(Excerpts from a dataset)

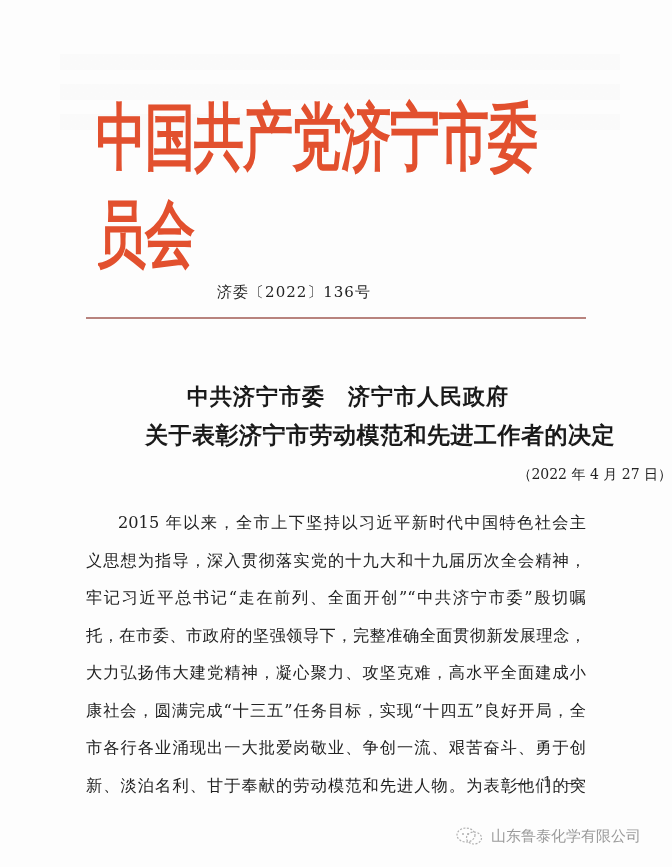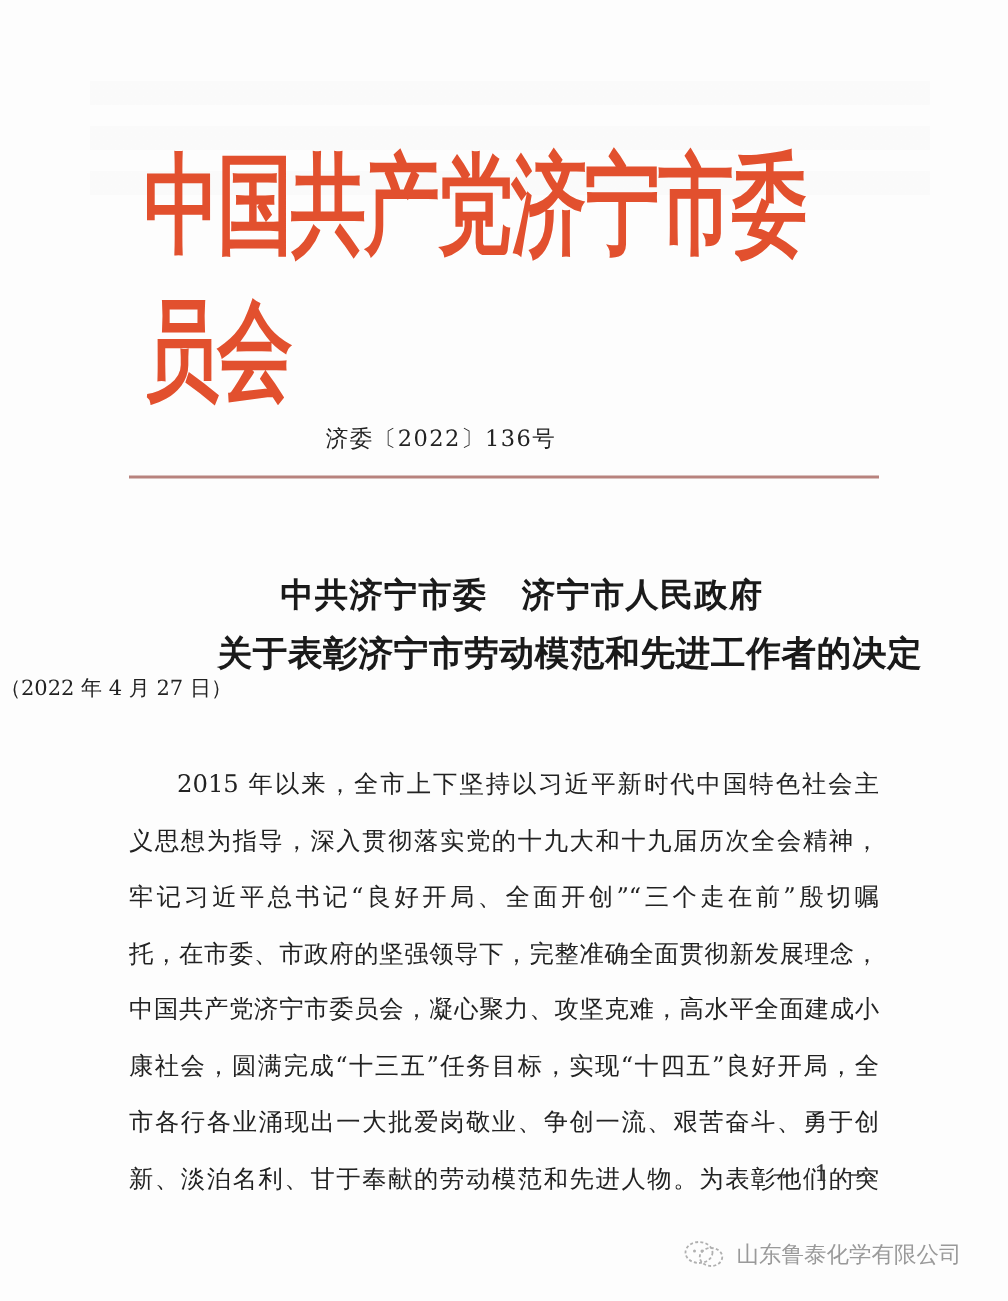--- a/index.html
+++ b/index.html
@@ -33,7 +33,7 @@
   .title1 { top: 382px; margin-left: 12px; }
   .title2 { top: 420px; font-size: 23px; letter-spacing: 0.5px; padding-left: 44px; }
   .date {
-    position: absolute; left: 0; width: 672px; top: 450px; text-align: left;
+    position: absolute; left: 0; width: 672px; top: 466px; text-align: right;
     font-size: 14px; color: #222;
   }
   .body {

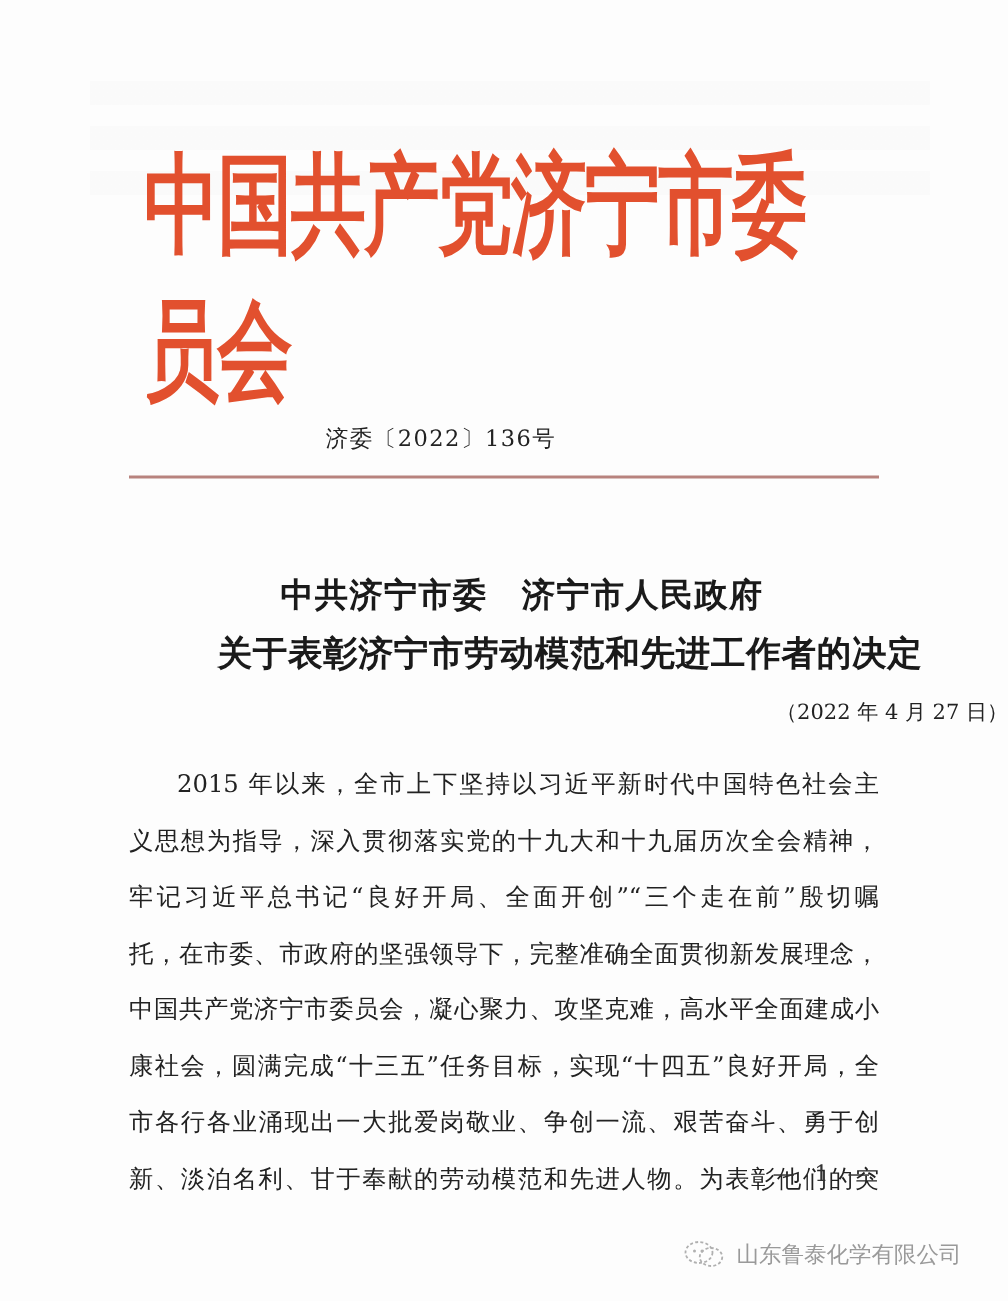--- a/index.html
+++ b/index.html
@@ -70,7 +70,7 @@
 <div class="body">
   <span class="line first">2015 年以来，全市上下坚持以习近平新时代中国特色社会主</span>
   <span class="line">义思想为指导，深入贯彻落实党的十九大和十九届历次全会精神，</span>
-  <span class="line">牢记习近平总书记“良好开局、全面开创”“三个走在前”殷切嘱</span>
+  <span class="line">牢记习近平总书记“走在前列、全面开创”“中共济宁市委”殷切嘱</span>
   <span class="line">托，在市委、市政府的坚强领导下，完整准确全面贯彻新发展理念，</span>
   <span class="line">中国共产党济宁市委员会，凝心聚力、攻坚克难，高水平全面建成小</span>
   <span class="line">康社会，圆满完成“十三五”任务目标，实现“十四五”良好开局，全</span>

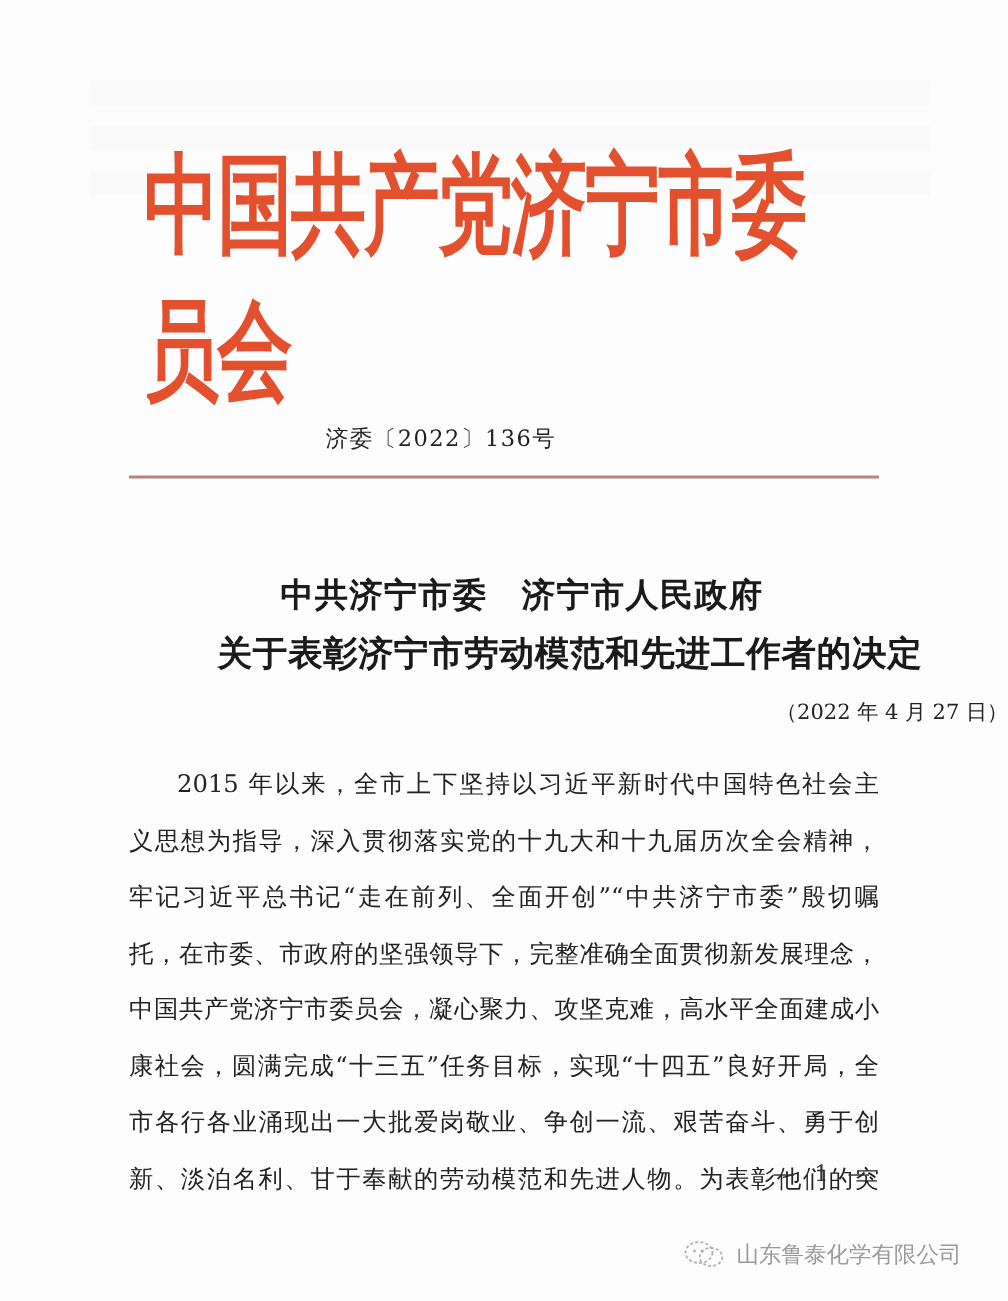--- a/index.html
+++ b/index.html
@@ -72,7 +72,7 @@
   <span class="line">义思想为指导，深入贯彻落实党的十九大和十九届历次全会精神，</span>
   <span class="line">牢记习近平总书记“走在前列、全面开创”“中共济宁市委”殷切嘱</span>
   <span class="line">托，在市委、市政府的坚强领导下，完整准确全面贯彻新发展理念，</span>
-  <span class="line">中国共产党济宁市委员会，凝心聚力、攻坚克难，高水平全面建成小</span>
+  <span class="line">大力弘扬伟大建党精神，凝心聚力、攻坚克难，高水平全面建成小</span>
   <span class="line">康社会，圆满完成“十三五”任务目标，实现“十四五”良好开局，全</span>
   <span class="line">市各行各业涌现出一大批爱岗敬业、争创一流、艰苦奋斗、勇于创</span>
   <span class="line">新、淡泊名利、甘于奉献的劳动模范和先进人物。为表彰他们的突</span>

## How to complete this task
Return each entry exactly as given. Leave the images out.

## Output for this exercise
--- a/index.html
+++ b/index.html
@@ -33,7 +33,7 @@
   .title1 { top: 382px; margin-left: 12px; }
   .title2 { top: 420px; font-size: 23px; letter-spacing: 0.5px; padding-left: 44px; }
   .date {
-    position: absolute; left: 0; width: 672px; top: 450px; text-align: left;
+    position: absolute; left: 0; width: 672px; top: 466px; text-align: right;
     font-size: 14px; color: #222;
   }
   .body {

--- a/index.html
+++ b/index.html
@@ -70,7 +70,7 @@
 <div class="body">
   <span class="line first">2015 年以来，全市上下坚持以习近平新时代中国特色社会主</span>
   <span class="line">义思想为指导，深入贯彻落实党的十九大和十九届历次全会精神，</span>
-  <span class="line">牢记习近平总书记“良好开局、全面开创”“三个走在前”殷切嘱</span>
+  <span class="line">牢记习近平总书记“走在前列、全面开创”“中共济宁市委”殷切嘱</span>
   <span class="line">托，在市委、市政府的坚强领导下，完整准确全面贯彻新发展理念，</span>
   <span class="line">中国共产党济宁市委员会，凝心聚力、攻坚克难，高水平全面建成小</span>
   <span class="line">康社会，圆满完成“十三五”任务目标，实现“十四五”良好开局，全</span>

--- a/index.html
+++ b/index.html
@@ -72,7 +72,7 @@
   <span class="line">义思想为指导，深入贯彻落实党的十九大和十九届历次全会精神，</span>
   <span class="line">牢记习近平总书记“走在前列、全面开创”“中共济宁市委”殷切嘱</span>
   <span class="line">托，在市委、市政府的坚强领导下，完整准确全面贯彻新发展理念，</span>
-  <span class="line">中国共产党济宁市委员会，凝心聚力、攻坚克难，高水平全面建成小</span>
+  <span class="line">大力弘扬伟大建党精神，凝心聚力、攻坚克难，高水平全面建成小</span>
   <span class="line">康社会，圆满完成“十三五”任务目标，实现“十四五”良好开局，全</span>
   <span class="line">市各行各业涌现出一大批爱岗敬业、争创一流、艰苦奋斗、勇于创</span>
   <span class="line">新、淡泊名利、甘于奉献的劳动模范和先进人物。为表彰他们的突</span>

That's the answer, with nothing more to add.